Face aux jusqu’au-boutistes européens des années 1960-70, Barber faisait figure d’attardé, de ceux qu’Alex Ross, dans sa copernicienne histoire de la musique au XXe siècle (The Rest is Noise, Actes Sud, 2010), a classés, avec Britten, Sibelius ou Chostakovitch, parmi ceux qui rechignèrent à monter dans le train fantôme de l’avant-garde. Ses concertos pour violoncelle ou piano, ses Essays pour orchestre n’étaient pourtant pas ennemis de la dissonance, pourvu qu’elle dise juste. Mais, paradoxal par nature, Barber est un postmoderne en avance sur son temps. Son œuvre – cachée par l’Adagio, 51e étoile du drapeau américain, aussi fameux que celui d’Albinoni – est encore soupçonnée d’un sentimentalisme que ses finales trépidants (celui de la Sonate et des concertos) s’empressaient de piétiner. Il ne cherche pourtant qu’à cerner au plus près des états émotifs, méthodiquement mais sans artifices, déclarant : « Je ne cherche pas à composer pour le public ni pour les musiciens. Pas même pour la postérité. Je compose pour moi. » D’où la gestation parfois lente d’un catalogue dense mais réduit, qui partage avec celui de Ravel la particularité de rarement s’illustrer deux fois dans un genre. En fait, son œuvre offre la combinaison assez rare d’un romantisme assumé et d’un perfectionnisme maladif. Sa « réserve aristocratique », sa « sensibilité d’écorché vif » s’expriment au mieux dans ses mélodies, soigneusement ourlées d’après Joyce, Kierkegaard ou Neruda. Barber était un baryton émérite, et c’est bien le lyrisme qui caractérise le style de son Concerto pour violon ou de Vanessa, opéra inspiré des Contes gothiques de Karen Blixen.

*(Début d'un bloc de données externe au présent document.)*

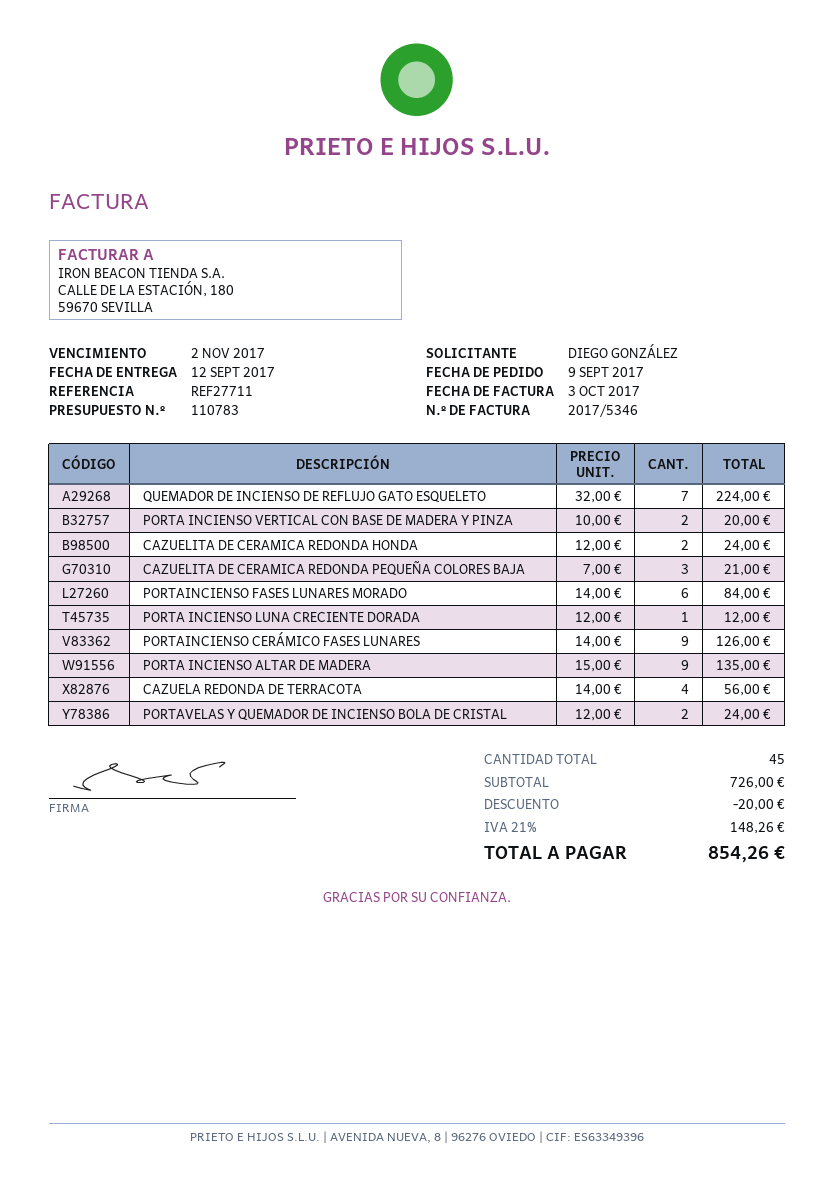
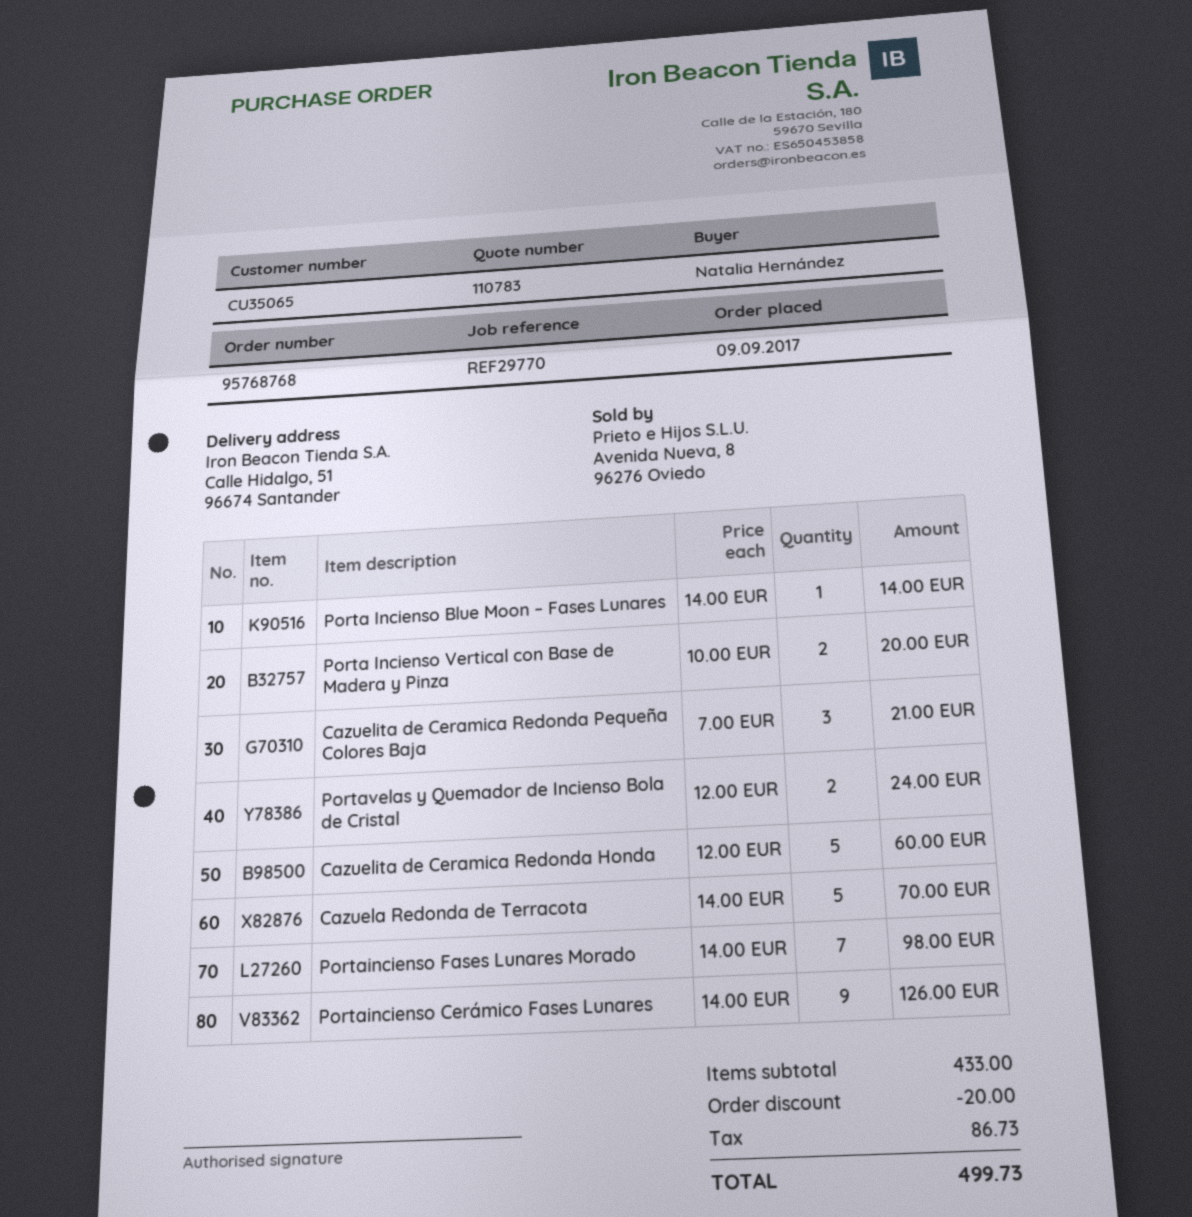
reference: REF27711 -> REF29770
ordered by: DIEGO GONZÁLEZ -> Natalia Hernández
QUEMADOR DE INCIENSO DE REFLUJO GATO ESQUELETO: 7 x 32.00 = 224.00 -> none
CAZUELITA DE CERAMICA REDONDA HONDA: 2 x 12.00 = 24.00 -> 5 x 12.00 = 60.00
PORTAINCIENSO FASES LUNARES MORADO: 6 x 14.00 = 84.00 -> 7 x 14.00 = 98.00
PORTA INCIENSO LUNA CRECIENTE DORADA: 1 x 12.00 = 12.00 -> none
PORTA INCIENSO ALTAR DE MADERA: 9 x 15.00 = 135.00 -> none
CAZUELA REDONDA DE TERRACOTA: 4 x 14.00 = 56.00 -> 5 x 14.00 = 70.00
Porta Incienso Blue Moon – Fases Lunares: none -> 1 x 14.00 = 14.00
subtotal: 726.00 -> 433.00
tax: 148.26 -> 86.73
total: 854.26 -> 499.73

Contrairement à Roy Harris, Leonard Bernstein ou Aaron Copland, Barber n’a jamais voulu saisir l’essence de l’américanité. « Nostalgique entre deux mondes », ses modèles sont européens. Bach est le dieu de sa jeunesse, Brahms celui de son adolescence, Gian Carlo Menotti le compagnon (passablement désinvolte) de sa vie d’homme, l’Italie du Quattrocento sa patrie spirituelle. Son inspiration, littéraire, est scrupuleusement apolitique. Et si la cantate Knoxville, summer of 1915 ne pouvait s’enraciner qu’au Tennessee, c’est l’énigme universelle de l’enfance qu’y restitue Barber. La sienne fut privilégiée, entourée de parents incroyablement compréhensifs, qui n’entravèrent ni sa vocation ni la révélation précoce de son homosexualité. « Je ne suis pas né pour être un athlète, je suis né pour être compositeur, écrivait-il à sa mère à l’âge de neuf ans. Alors, s’il vous plaît, ne m’envoyez plus au football… » Les queer studies, en vogue outre-Atlantique, ont fait une lecture pro domo de cette profession de foi, où percent surtout l’humour, un esthétisme raffiné et un caractère obstiné.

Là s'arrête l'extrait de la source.